ちょうど、小学生以上の適用になるので小学生の発達障害が疑われる場合は、薬物の治療が行われることもあります。

 

発達障害が疑われる小学生の子どもの対応方法

発達障害が疑われる小学生の子どもへの対応として、忘れ物、集中、読み書き、暴力行為といった点で適切な行動をすることが挙げられます。

まず、忘れ物が多い場合は、集中していないタイミングで声をかけたり、分かりやすい言葉で簡単に話します。
授業などに集中できない場合は、席の移動を促したり、黒板近くの場所に移動したり、声掛けなどのルール作りを行ってもらいます。

また、どうしても座ってられない場合は、プリント配りや改修など席を離れても良い機会を作ってもらいます。

読み書きが苦手な場合は、下敷きで隠しながら読むといった対策が有効です。
何度も同じことをやらせると学習においては逆効果になるので注意しましょう。

暴力行為については、短い言葉で注意しましょう。
また、イライラしている場合は、場所を変えたり、深呼吸させたり、水を飲ませたりします。

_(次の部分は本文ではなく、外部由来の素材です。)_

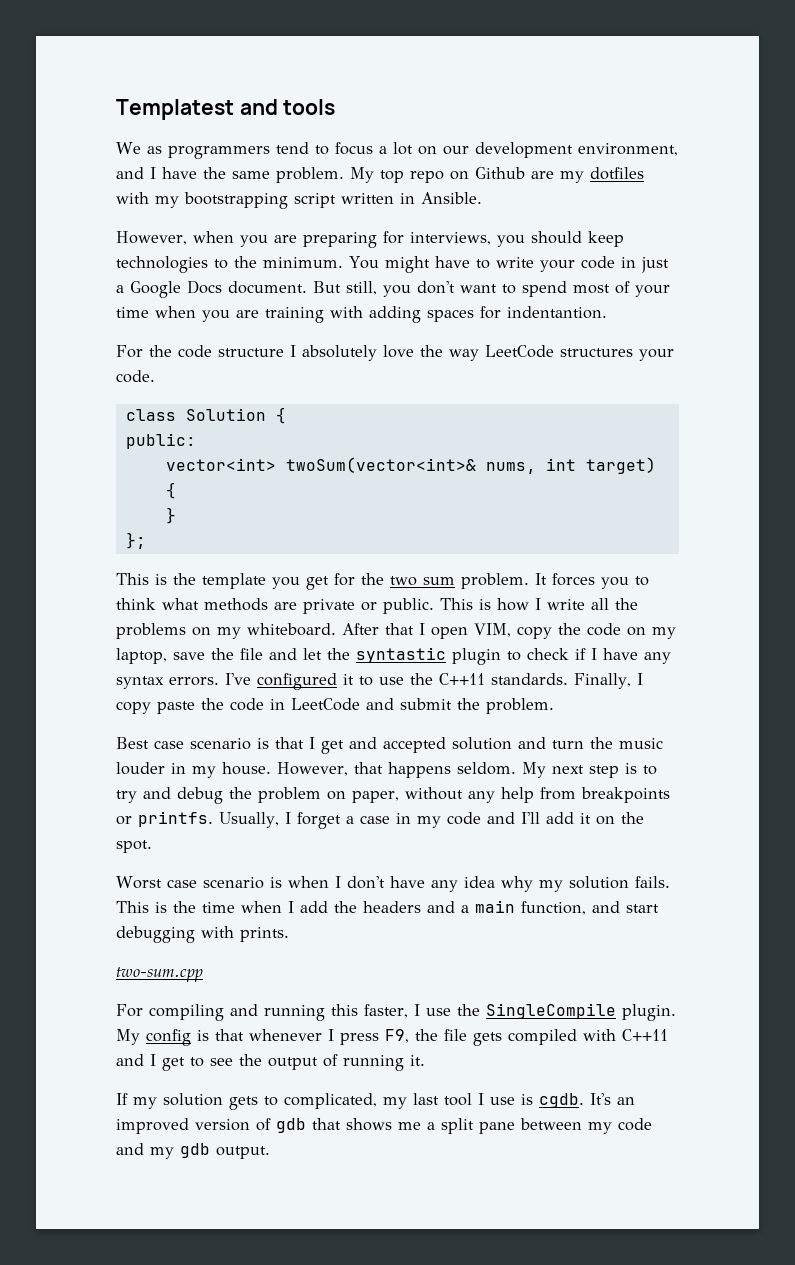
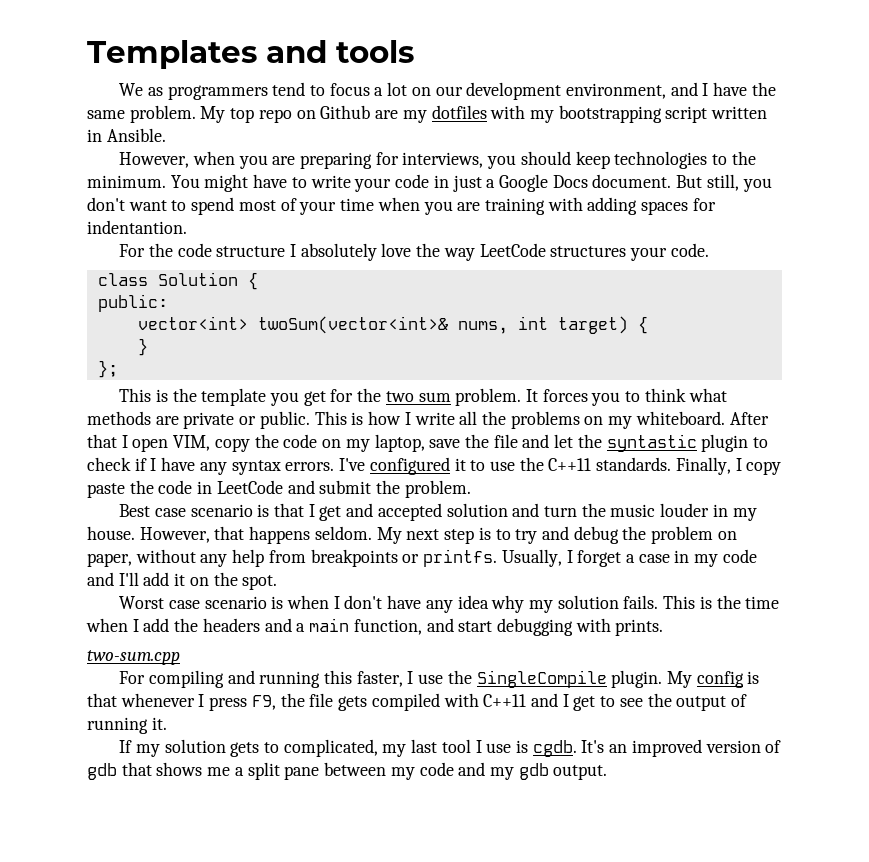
[116,99,234,120] Templatest -> [87,40,257,69] Templates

こういった対応を柔軟に行っているのが療育で、もちろんこれら以外の対応もしています。
もし、子どもの発達障害があり、療育や学習塾を利用している場合は、施設の方にアドバイスを貰うのもポイントです。

 

まとめ

発達障害が小学生になって分かることも少なくありません。
こういった場合は、療育の対応や必要に応じて医学的な治療、または発達障害に特化した学習塾を利用するといった支援が行われます。

ただ、安易に自己判断で行動するのではなく、まずは専門の施設に相談して適切な指導を受けるのがおすすめです。